Hands-on with Feature Selection Techniques: Wrapper Methods

This article is a part of a series about feature selection techniques. You can check out the rest of the articles as they are/become available:

Hands-on with Feature Selection Techniques: An Introduction.
Hands-on with Feature Selection Techniques: Filter Methods.
Hands-on with Feature Selection Techniques: Wrapper Methods.
Hands-on with Feature Selection Techniques: Embedded Methods.
Hands-on with Feature Selection Techniques: Hybrid Methods.
Hands-on with Feature Selection Techniques: More Advanced Methods.

Welcome back! This post will give you an overview of wrapper methods for feature selection.

In the last post in the series, we explored the filter methods that tend to select features independently and work with (essentially) any machine learning algorithm. Consequently, one of the disadvantages of these methods is that they tend to ignore the effect of the selected feature subset on the performance of the algorithm.

In addition, filter methods often evaluate features individually. In that case, some variables can be useless for prediction in isolation, but they can be quite useful when combined with other variables.

To prevent those issues, wrapper methods join the party in selecting the best feature subsets.

Wrapper Methods: Definition

Wrapper methods work by evaluating a subset of features using a machine learning algorithm that employs a search strategy to look through the space of possible feature subsets, evaluating each subset based on the quality of the performance of a given algorithm.

These methods are called greedy algorithms because they aim to find the best possible combination of features that result in the best performant model— which will be computationally expensive, and often impractical in the case of exhaustive search.

Practically any combination of a search strategy and a machine learning algorithm can be used as a wrapper.

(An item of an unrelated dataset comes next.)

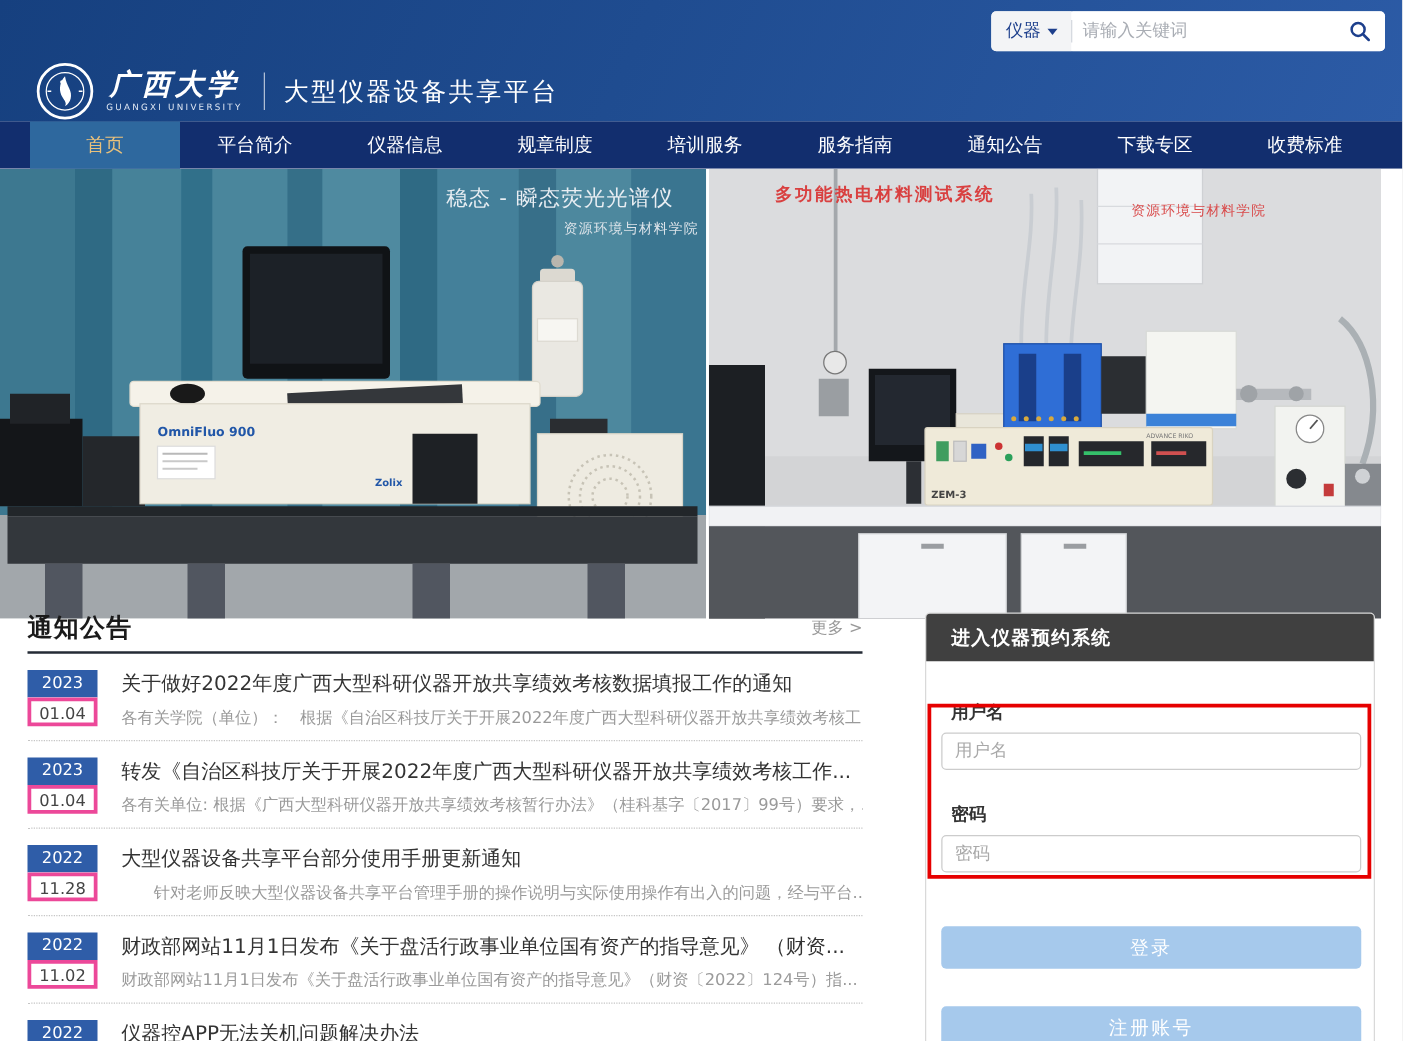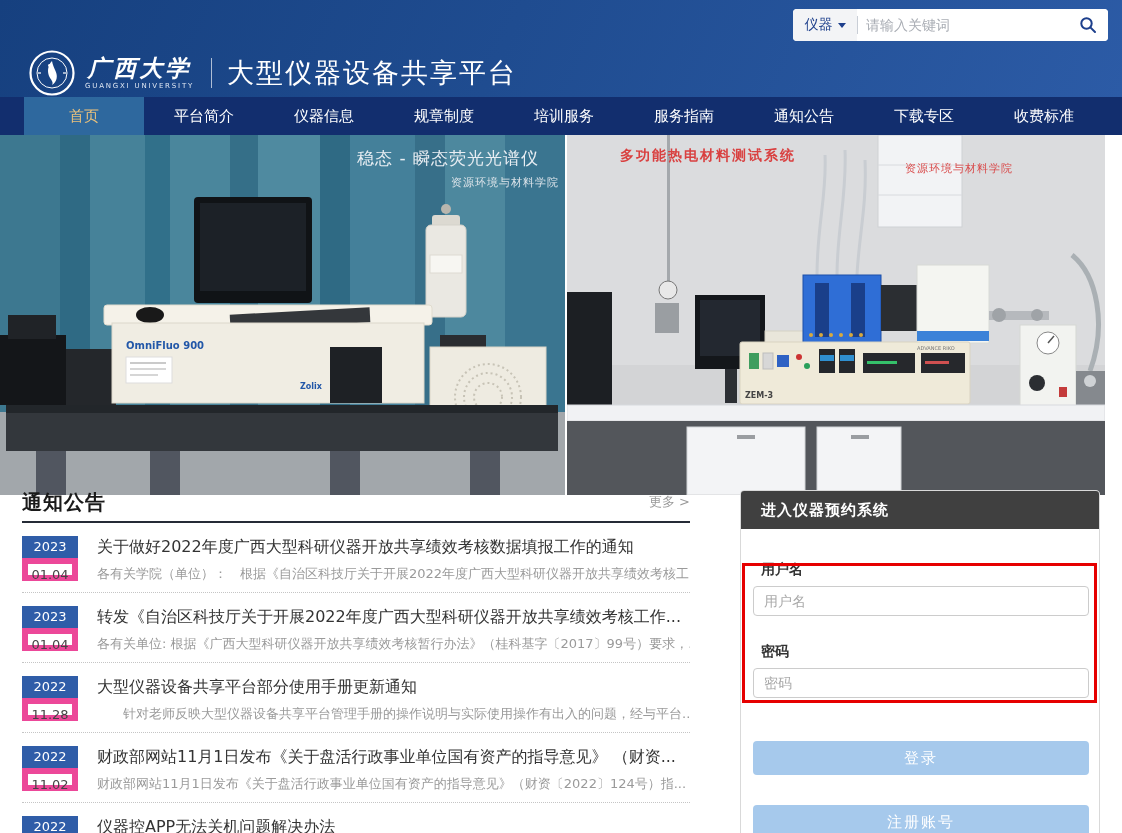"大型仪器设备共享平台" .platform-title { font-size: 27px -> 20px }
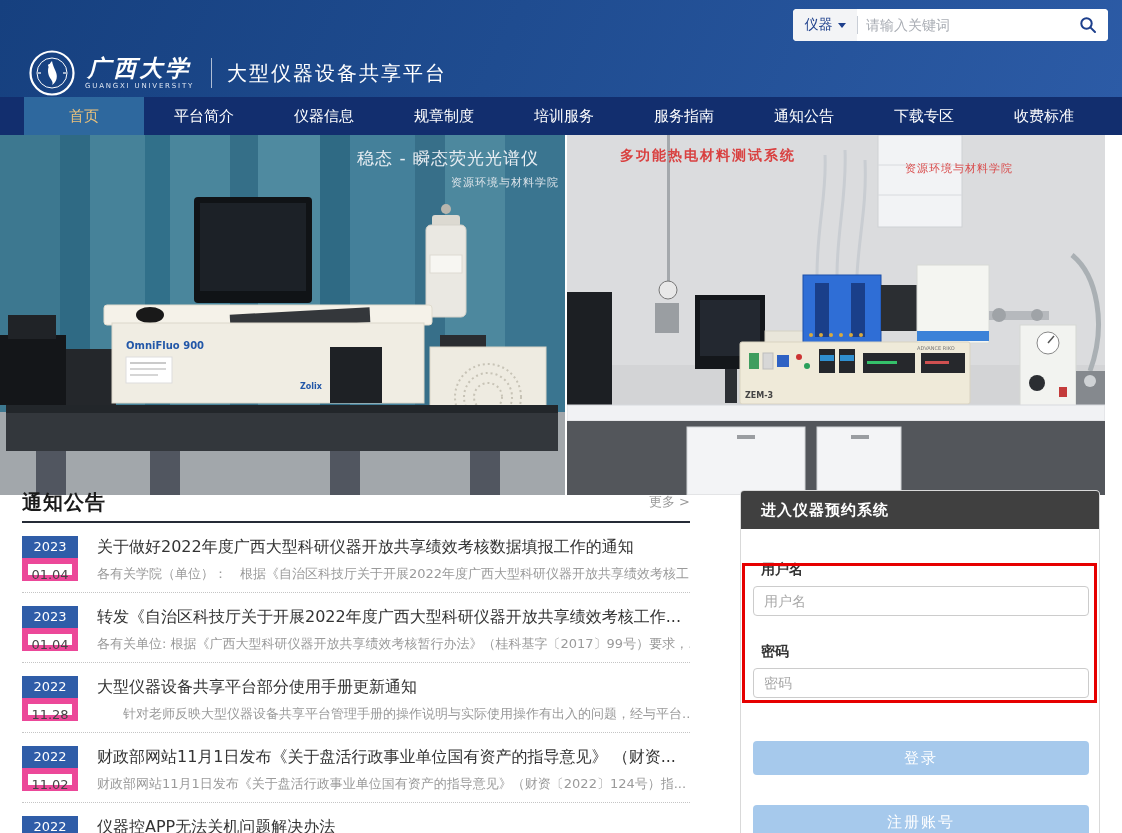"01.04" .date-day { border: 6px solid #ec4899 -> 3px solid #ec4899 }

Wrapper Methods: Advantages

Given the issues we encountered using filter methods, wrapper methods present two main advantages that deal with those issues:

They detect the interaction between variables
They find the optimal feature subset for the desired machine learning algorithm

The wrapper methods usually result in better predictive accuracy than filter methods.

Wrapper Methods: Process

Wrapper methods work in the following way, generally speaking:

Search for a subset of features: Using a search method (described next), we select a subset of features from the available ones.
Build a machine learning model: In this step, a chosen ML algorithm is trained on the previously-selected subset of features.
Evaluate model performance: And finally, we evaluate the newly-trained ML model with a chosen metric.
Repeat: The whole process starts again with a new subset of features, a new ML model trained, and so on.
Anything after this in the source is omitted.